# [Data shown]
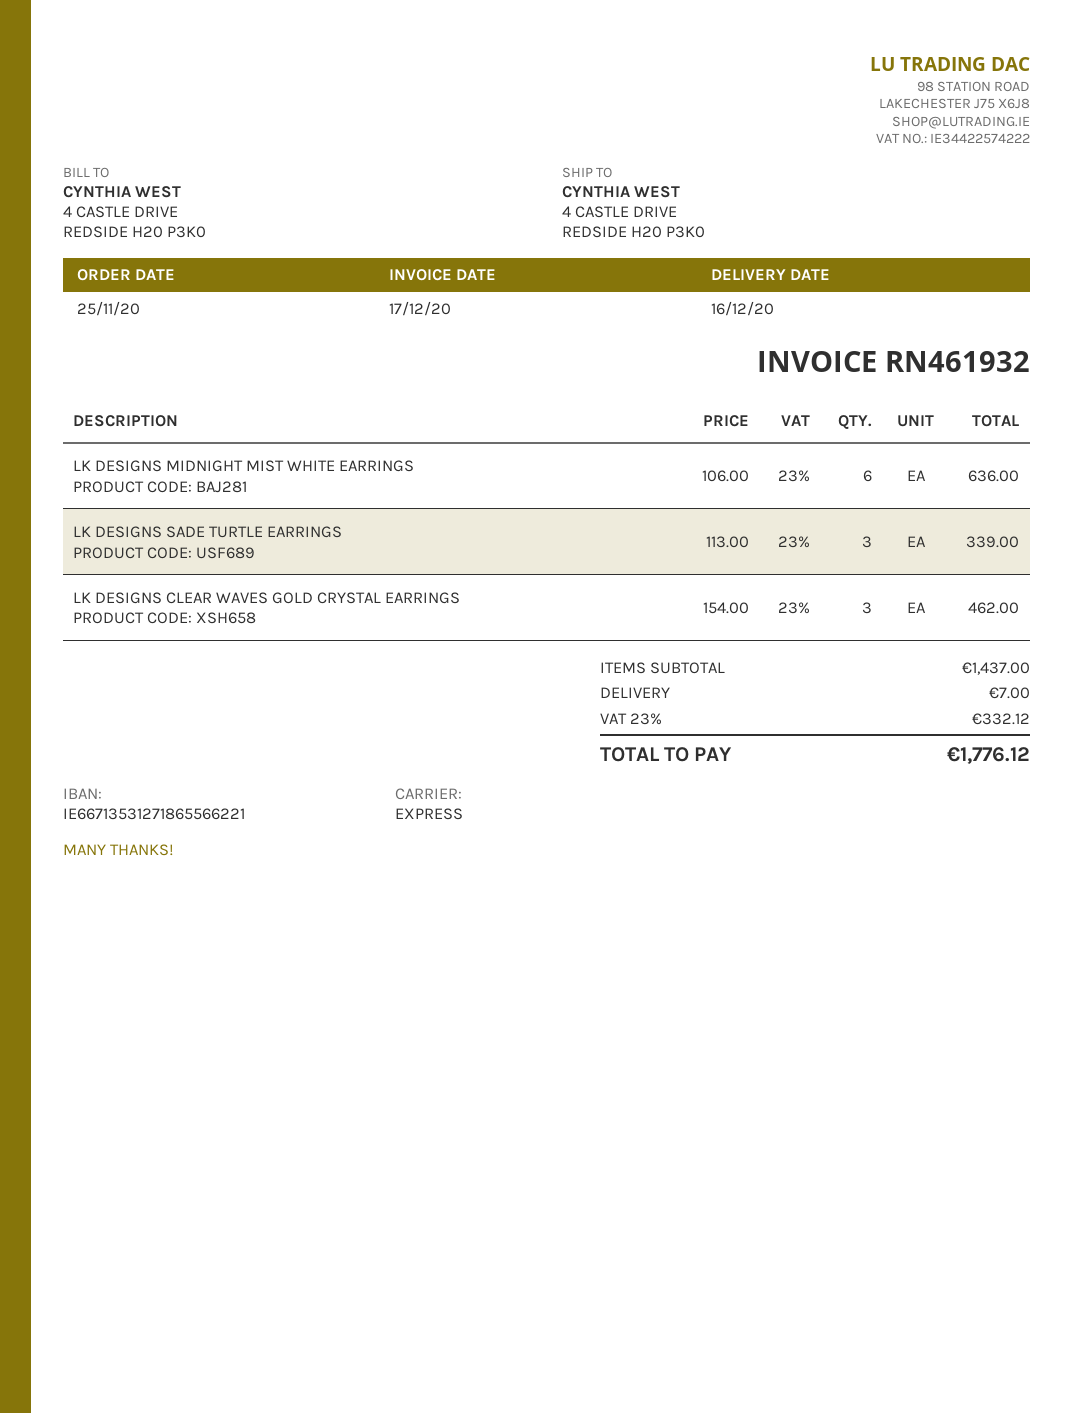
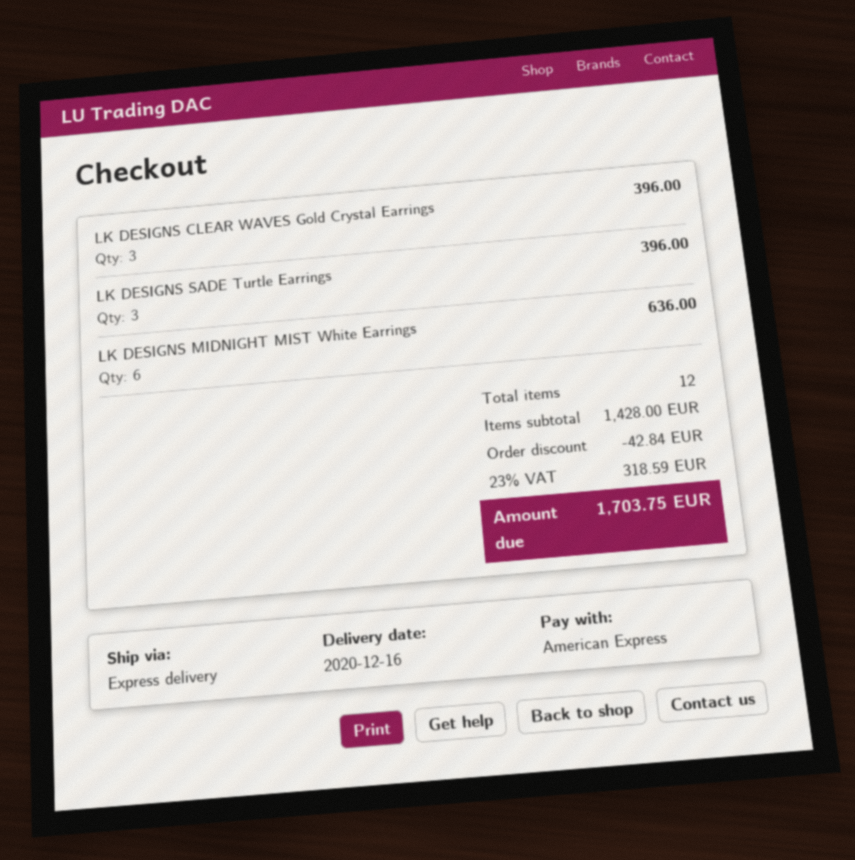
LK DESIGNS SADE TURTLE EARRINGS: 3 for 339.00 -> 3 for 396.00
LK DESIGNS CLEAR WAVES GOLD CRYSTAL EARRINGS: 3 for 462.00 -> 3 for 396.00
subtotal: 1437.00 -> 1428.00
discount: none -> 42.84
shipping: 7.00 -> none
tax: 23% = 332.12 -> 23% = 318.59
total: 1776.12 -> 1703.75

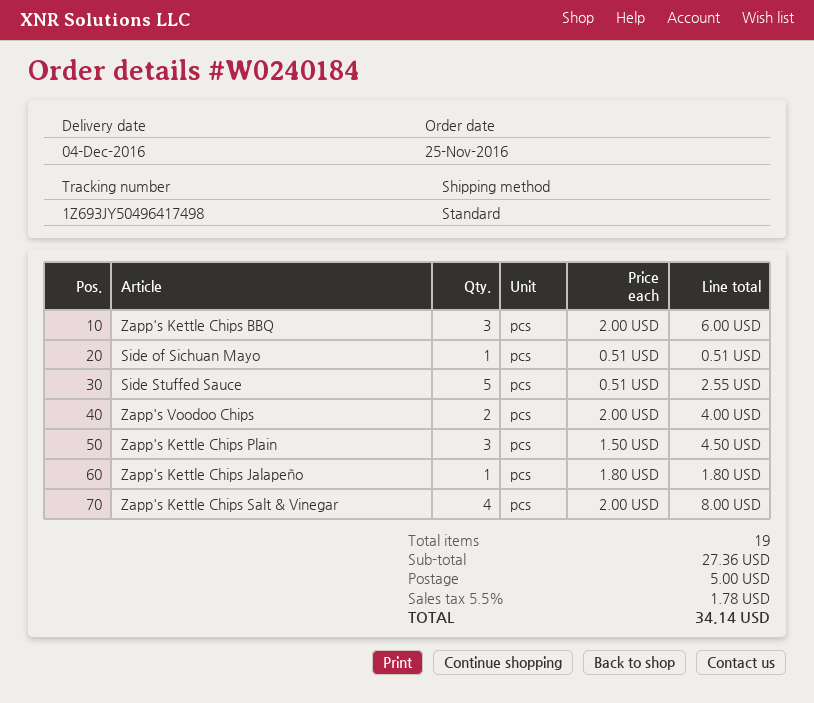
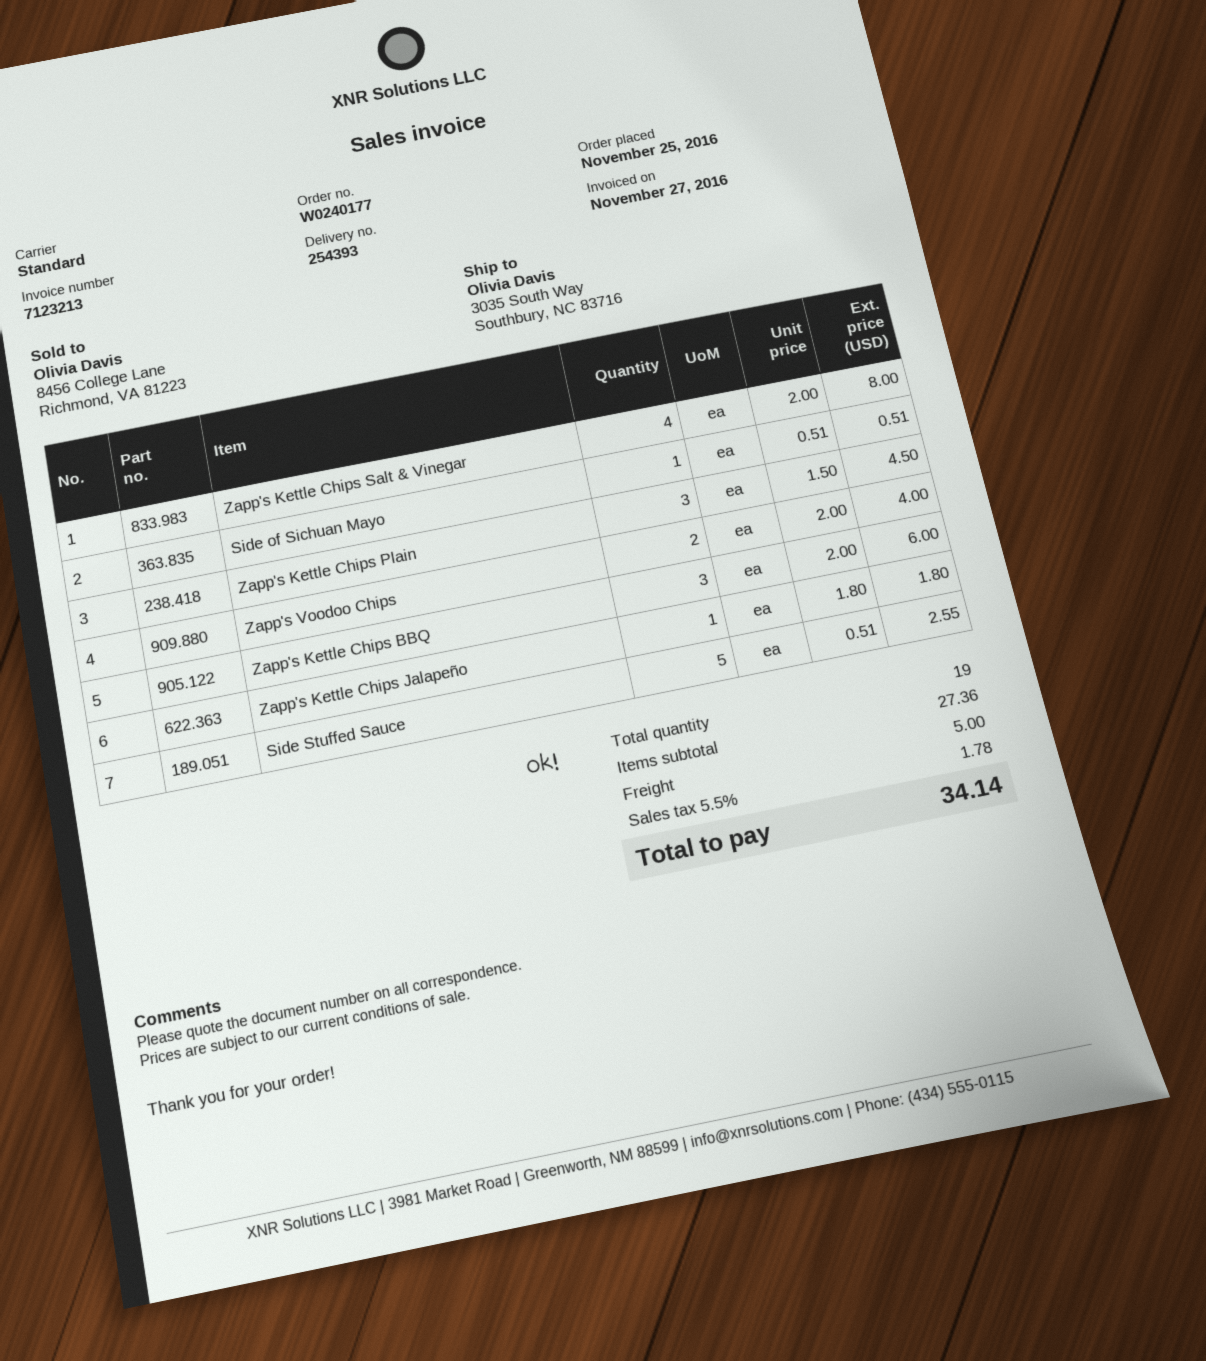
order number: W0240184 -> W0240177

# [Task description]
Wherever a line in the data above contains the word "DESIGNS", copy that line.

# [Response]
LK DESIGNS SADE TURTLE EARRINGS: 3 for 339.00 -> 3 for 396.00
LK DESIGNS CLEAR WAVES GOLD CRYSTAL EARRINGS: 3 for 462.00 -> 3 for 396.00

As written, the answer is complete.